16/06/2022
𝗦𝗲𝗿𝗺𝗼𝗻 𝗼𝗳 𝗦𝘁. 𝗧𝗵𝗼𝗺𝗮𝘀 𝗔𝗾𝘂𝗶𝗻𝗮𝘀 𝗼𝗻 𝘁𝗵𝗲 𝗕𝗹𝗲𝘀𝘀𝗲𝗱 𝗦𝗮𝗰𝗿𝗮𝗺𝗲𝗻𝘁
The immense blessings bestowed by the divine mercy upon the Christian people give it an inestimable dignity. There is not, nor ever was, a nation so great that has gods so near as our God is present to us. For the only-begotten Son of God, wishing to make us partakers of his divinity, took upon himself our nature, that becoming man he might make men gods. And this body that he took from us he gave wholly for our salvation. For he offered his own body to God the Father upon the altar of the cross as a victim for our reconciliation, and he shed his own blood both to redeem and cleanse us, that we, being bought back from a wretched slavery, might be washed from all our sins. And then, that the memory of such a great benefit might abide in us, he left his body to be our food and his blood to be our drink, and that the faithful might receive them under the species of bread and wine.
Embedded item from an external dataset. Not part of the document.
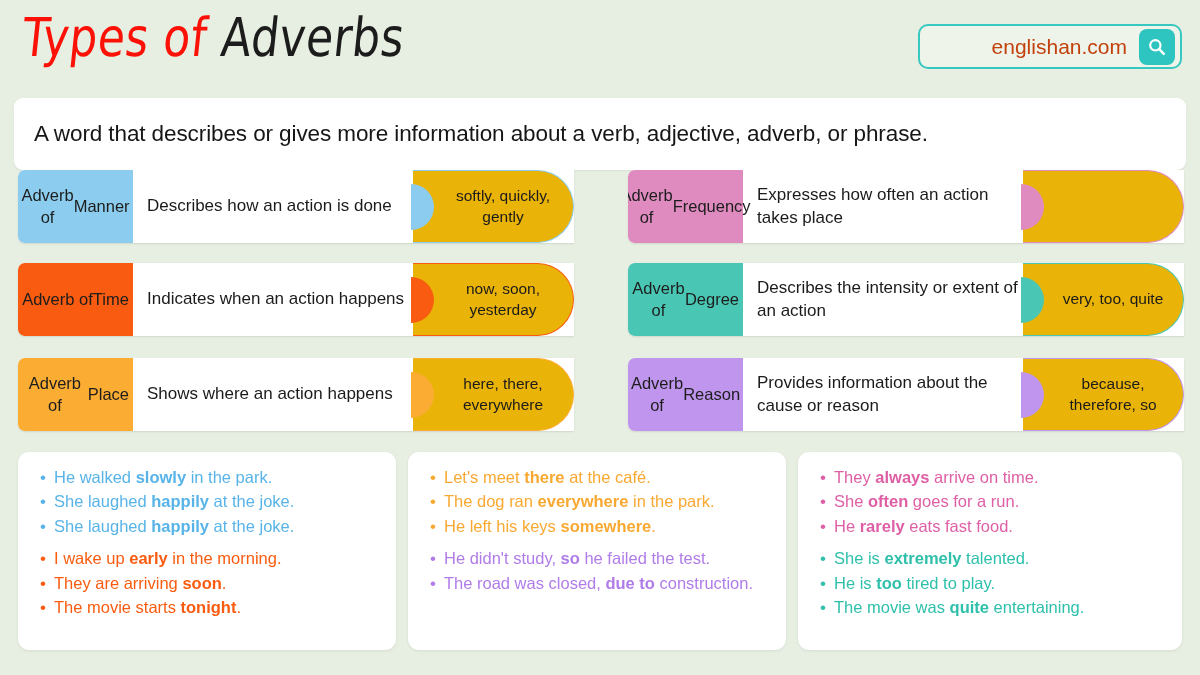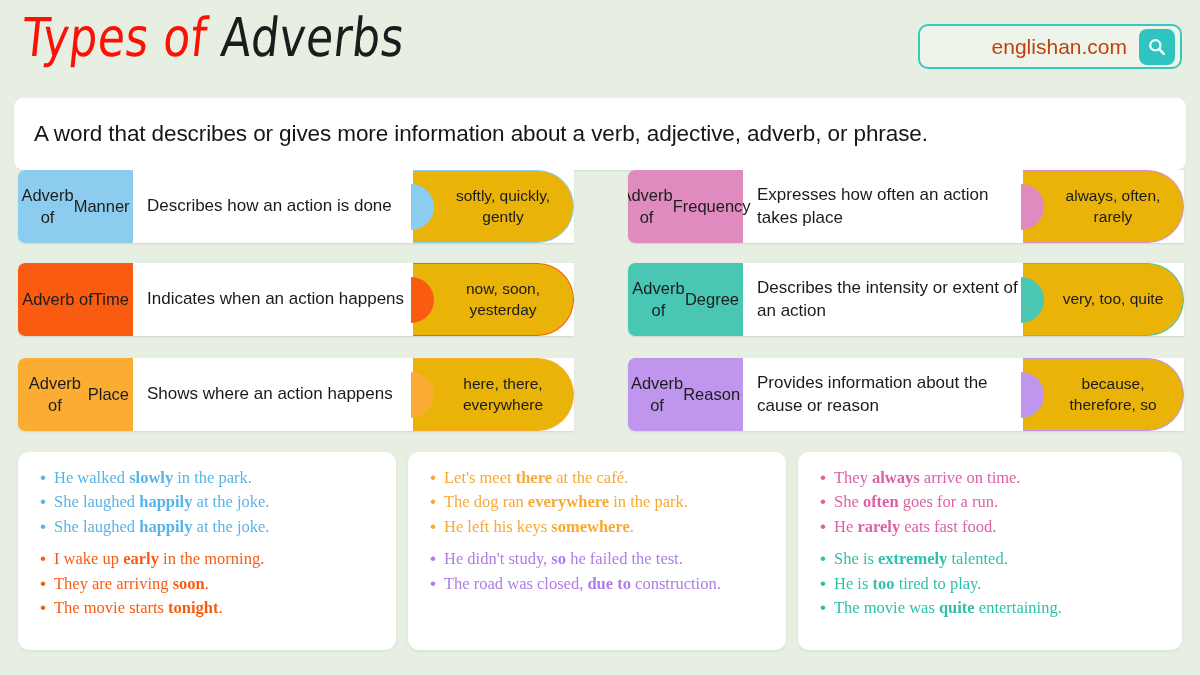"always, often, rarely" div.card-pill-text { html: <div>always, often, rarely</div> -> none }
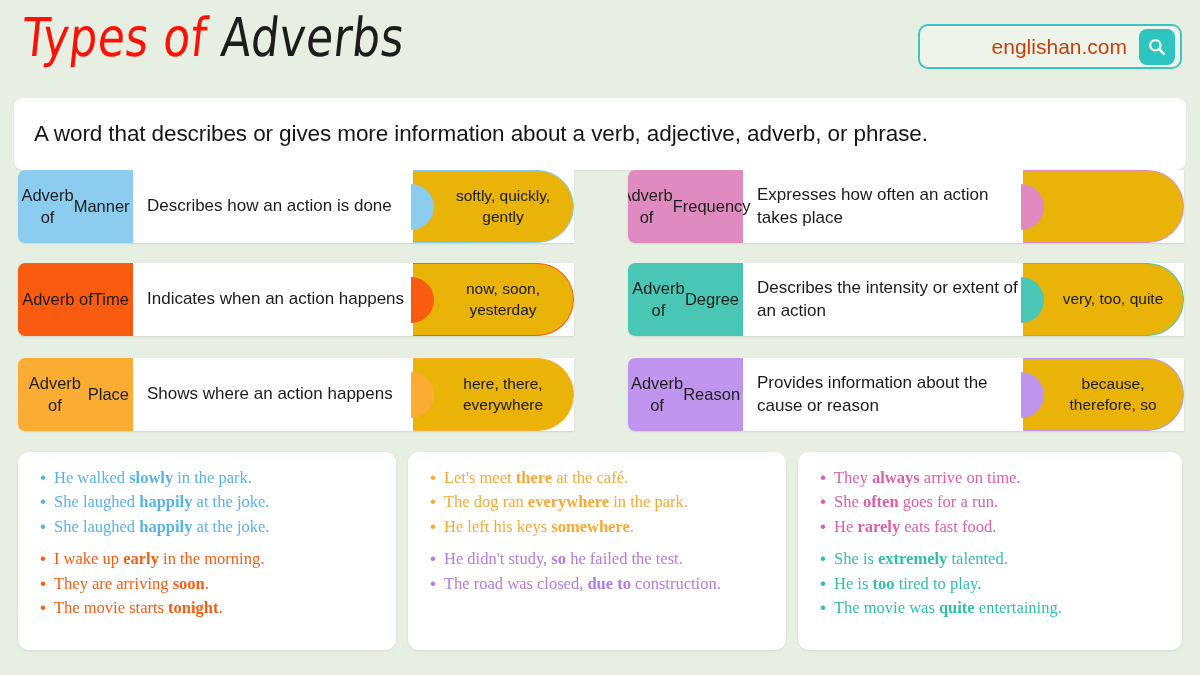"He walked slowly in the" .ex-text { font-family: Liberation Serif, serif -> none }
O precious and wonderful banquet, heath giving and full of all sweetness! What could be more precious than this banquet, in which no longer as under the law the flesh of the calves and goats is eaten, but Christ the true God is set before us that we may receive him? What could be more wonderful than this sacrament, in which bread and wine are substantially changed into the body and blood of Christ? And, therefore, Christ, perfect God and man, is contained under the appearance of a little bread and wine. He is eaten by the faithful, but not torn asunder; indeed, when the sacrament is divided, he remains entire in each particle. The accidents subsist without a subject, that there may be room for faith, when we receive visibly that which is invisible and hidden under the appearance not its own. Thus, the senses are kept free from deception, for they judge of accidents known to them.
Of all the sacraments none is more health giving, for by it sins are washed away, virtues are increased, and the soul is fed with an abundance of all spiritual gifts. If is offered in the Church for the living and the dead, that all may profit by that which was instituted for the salvation of all. Finally, no words suffice to describe the sweetness of this sacrament, in which spiritual delights are tasted at their very source, and the exceeding charity of Christ in his Passion is called to mind. It was in order to impress more deeply upon the minds of the faithful the boundless extent of his charity that, when he had kept the Pasch with his disciples and was about to depart out of this world to his Father, Christ instituted this sacrament as a perpetual memorial of his Passion, the fulfillment of the ancient figures, the greatest of all his miracles. To those who grieved at his absence it was to be a special consolation.